Panthic, Historic

Court complaint seeks audit of Mahan Kosh translations

By Anju Kaur | February 28, 2017
Left: Sikh scholar, Kahan Singh, of Nabha, in an undated photo. Center: Mahan Kosh published by Punjabi University, Patiala. Right: An enhanced image of Kahan Singh printed in Manah Kosh.

Left: Sikh scholar, Kahan Singh, of Nabha, in an undated photo. Center: Mahan Kosh published by Punjabi University, Patiala. Right: An enhanced image of Kahan Singh printed in Manah Kosh.

The High Court of Punjab and Haryana again reviewed a petition on Monday alleging problems with the Hindi and English translations of Kahan Singh's "Guru Shabad Ratanakar Mahan Kosh," popularly known as "Mahan Kosh."

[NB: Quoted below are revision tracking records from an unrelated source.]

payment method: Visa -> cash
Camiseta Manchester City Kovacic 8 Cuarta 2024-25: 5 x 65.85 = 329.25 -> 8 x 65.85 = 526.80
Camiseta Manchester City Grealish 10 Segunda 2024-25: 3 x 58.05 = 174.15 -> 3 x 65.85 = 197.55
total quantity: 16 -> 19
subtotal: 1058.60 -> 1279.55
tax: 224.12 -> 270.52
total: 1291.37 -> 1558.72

"There has been distortion of the Maha[n] Kosh by incorrect translation," the petitioners, Rajinder Singh and others, said in their December 2016 complaint. 

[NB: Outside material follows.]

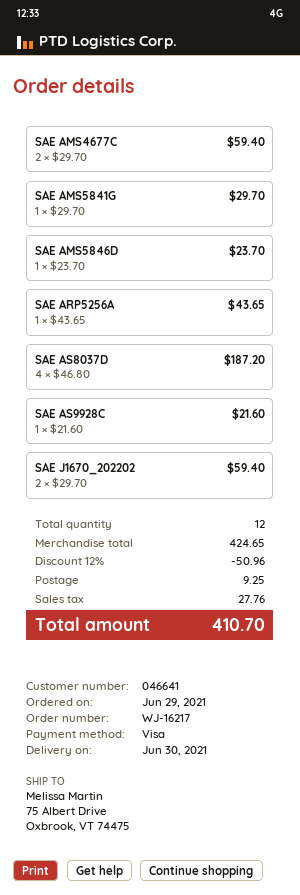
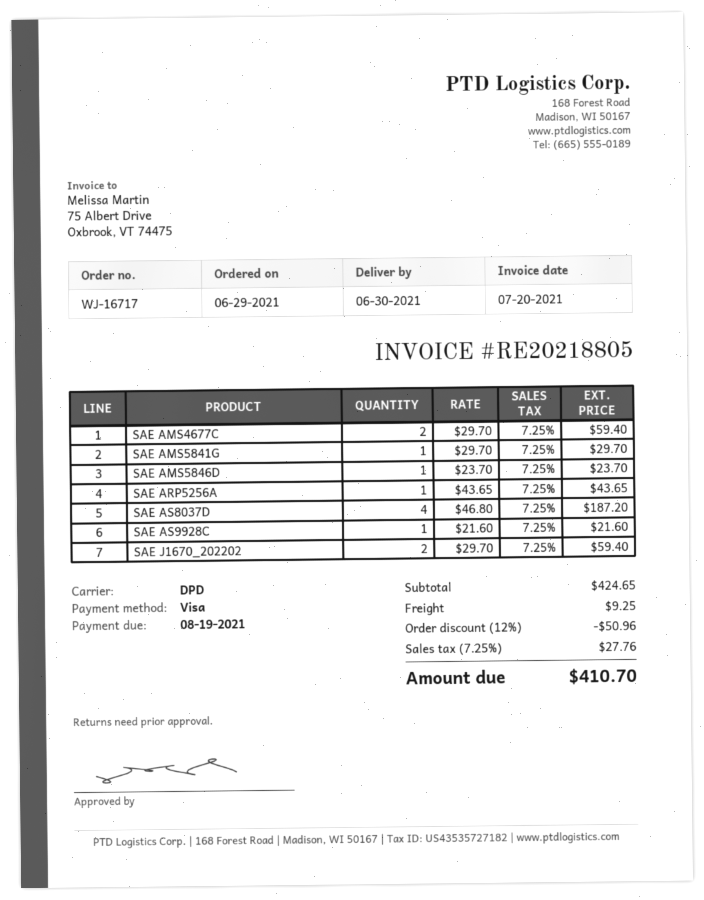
order number: WJ-16217 -> WJ-16717

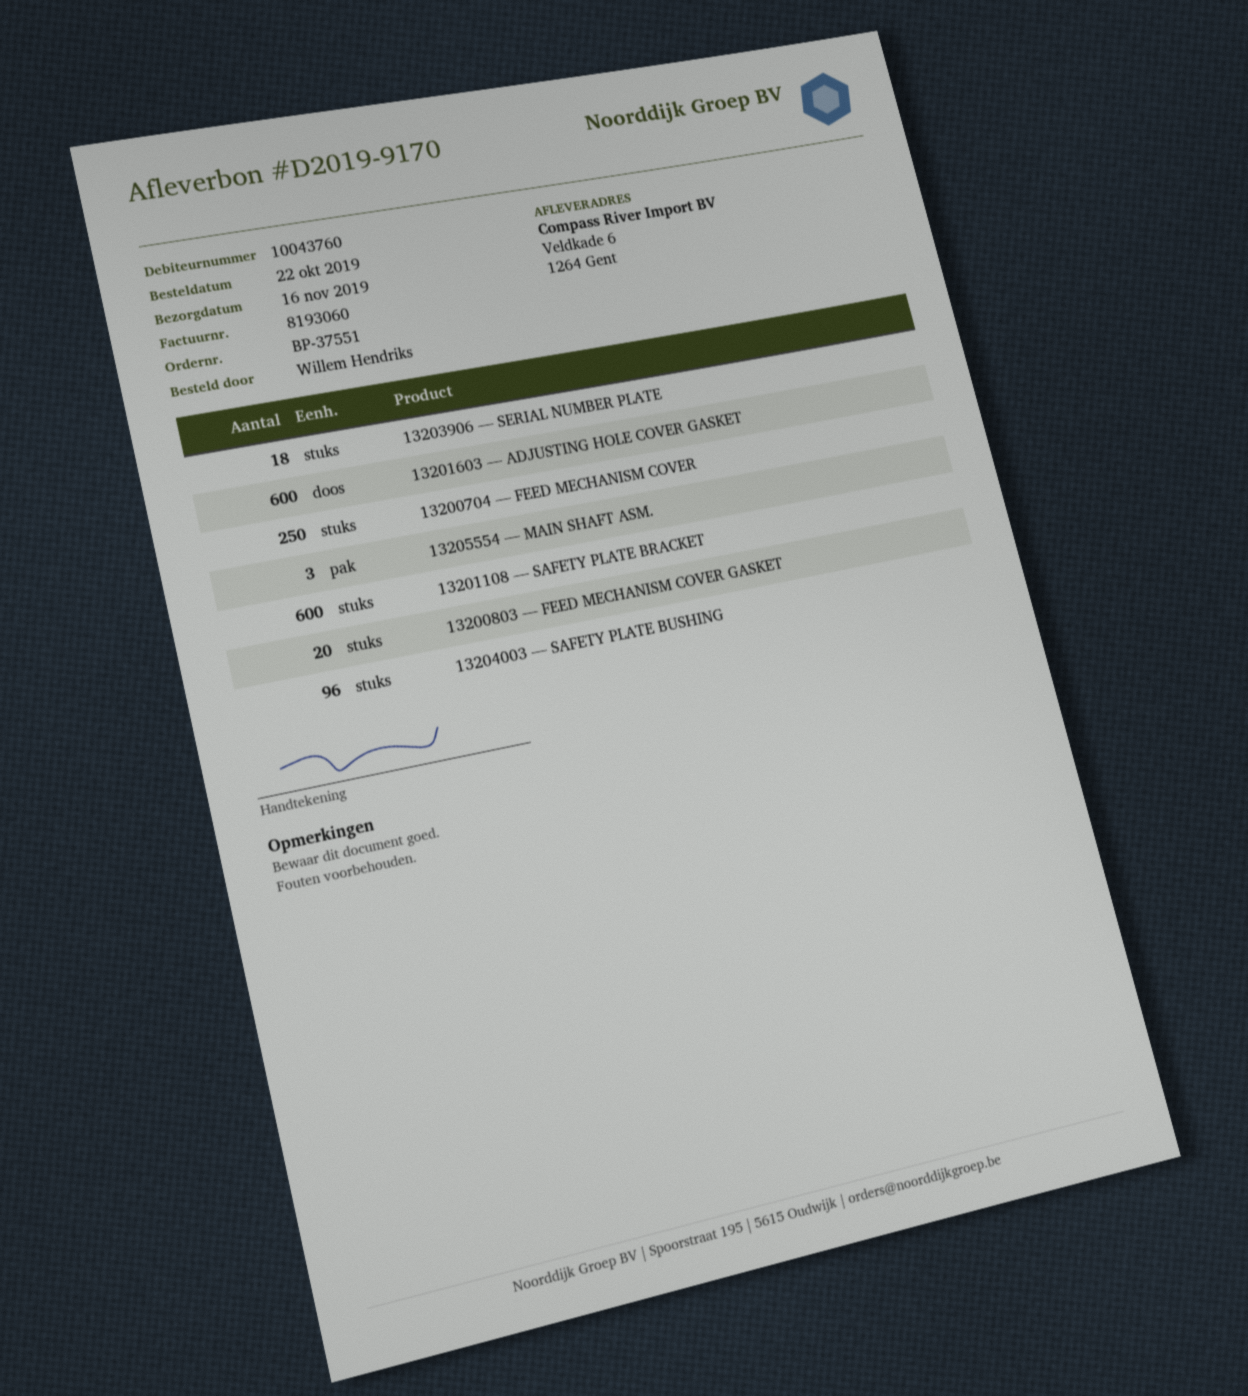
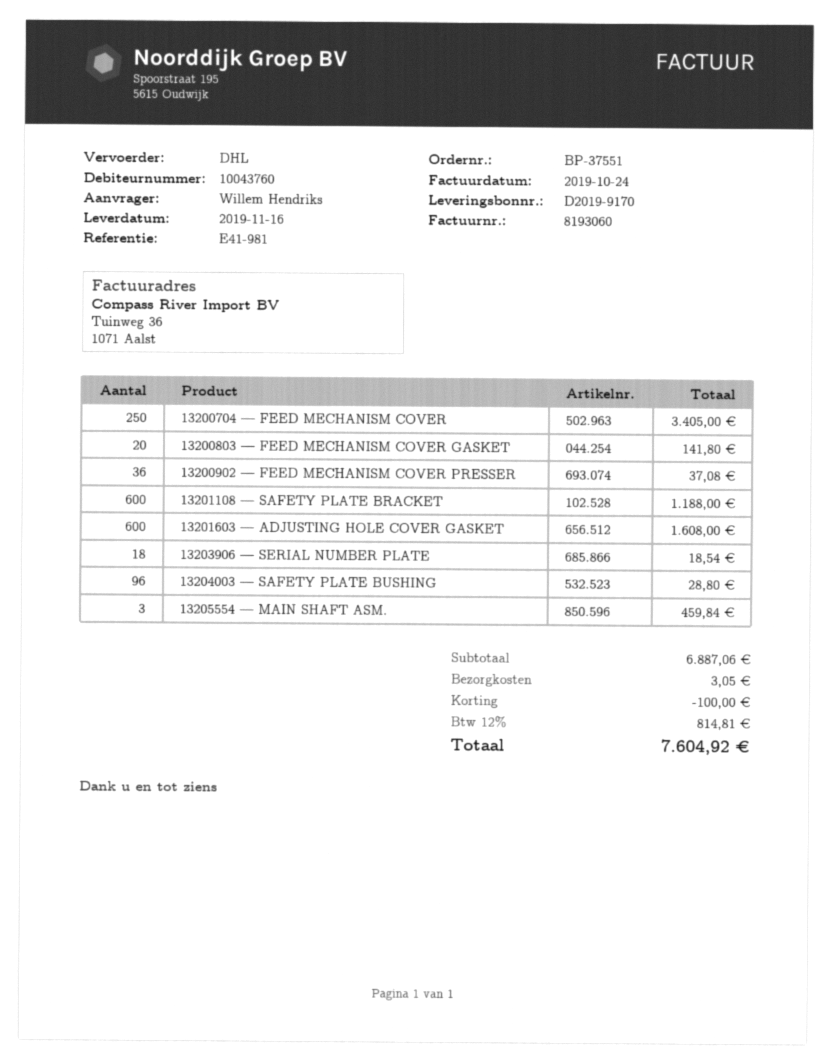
13200902 — FEED MECHANISM COVER PRESSER: none -> 36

The petitioners are seeking to form expert committees to audit the translations published by Punjabi University, Patiala, according to the court document. 

Kahan Singh, an eminent Sikh scholar from Nabha city in the Patiala district of Punjab, worked on Mahan Kosh from 1912 to 1927. Mahan Kosh literally means "Great Dictionary." According to kahansinghnabha.com, it contains 64,263 words that occur in the Sri Guru Granth Sahib and related historical works. Entries range from brief definitions to descriptive notes, with careful treatment of terminology that had dropped out of usage or had changed in meaning. 

But Mahan Kosh is more than a dictionary. It is considered to be the "Encyclopedia of Sikh Literature." According to sikhchic.com, it traces references to the Vedas, the Bible, the Quran, and other religious texts, and gives details on different religions, their sects and their specialized terms and symbols. It gives details of historical places and gurdwaras, including their illustrations and maps. And it contains entries on trees, herbs, diseases, medicines, philosophy and music.

Mahan Kosh was first published, in the original Punjabi, in 1930 by Sudarshan Press, Amritsar. The university published three more editions by 1981. The 2006 and 2011 English translations are available online. But no examples or details of the alleged distortions are given in the court document. The next hearing is scheduled for April 19.